── RECORDS FOR THE TASK ──

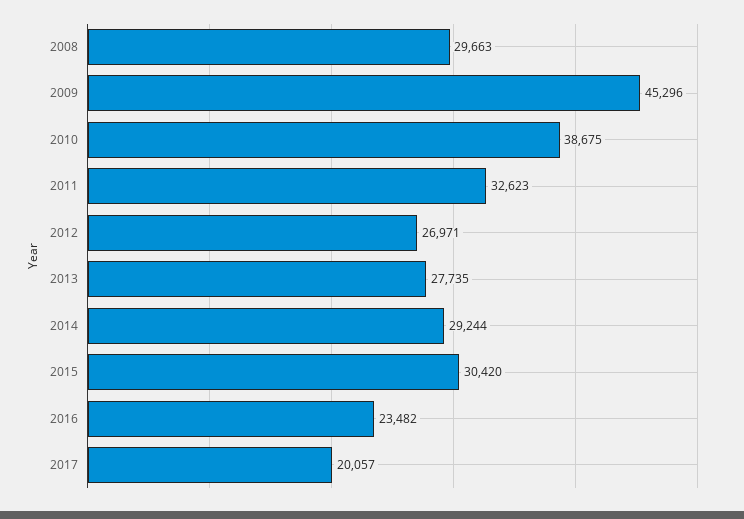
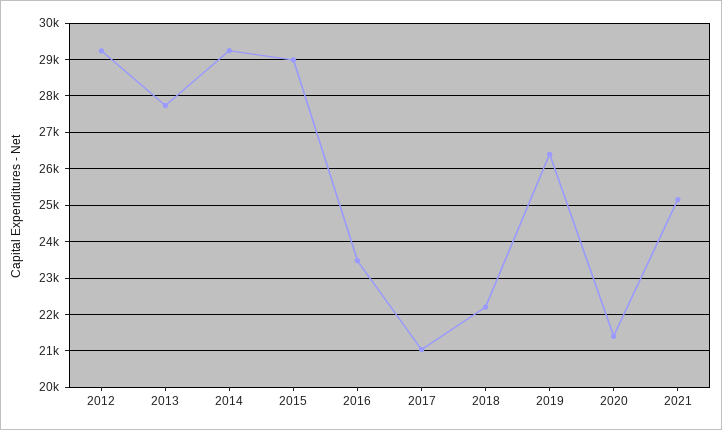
2008: 29663 -> none
2009: 45296 -> none
2010: 38675 -> none
2011: 32623 -> none
2012: 26971 -> 29200
2015: 30420 -> 29000
2017: 20057 -> 21000
2018: none -> 22200
2019: none -> 26400
2020: none -> 21400
2021: none -> 25200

───

(YOUR GOAL): Starting with the line that contains "2015: 30420 -> 29000", return every line through the last one of the records, exactly as written.

(TASK SOLUTION):
2015: 30420 -> 29000
2017: 20057 -> 21000
2018: none -> 22200
2019: none -> 26400
2020: none -> 21400
2021: none -> 25200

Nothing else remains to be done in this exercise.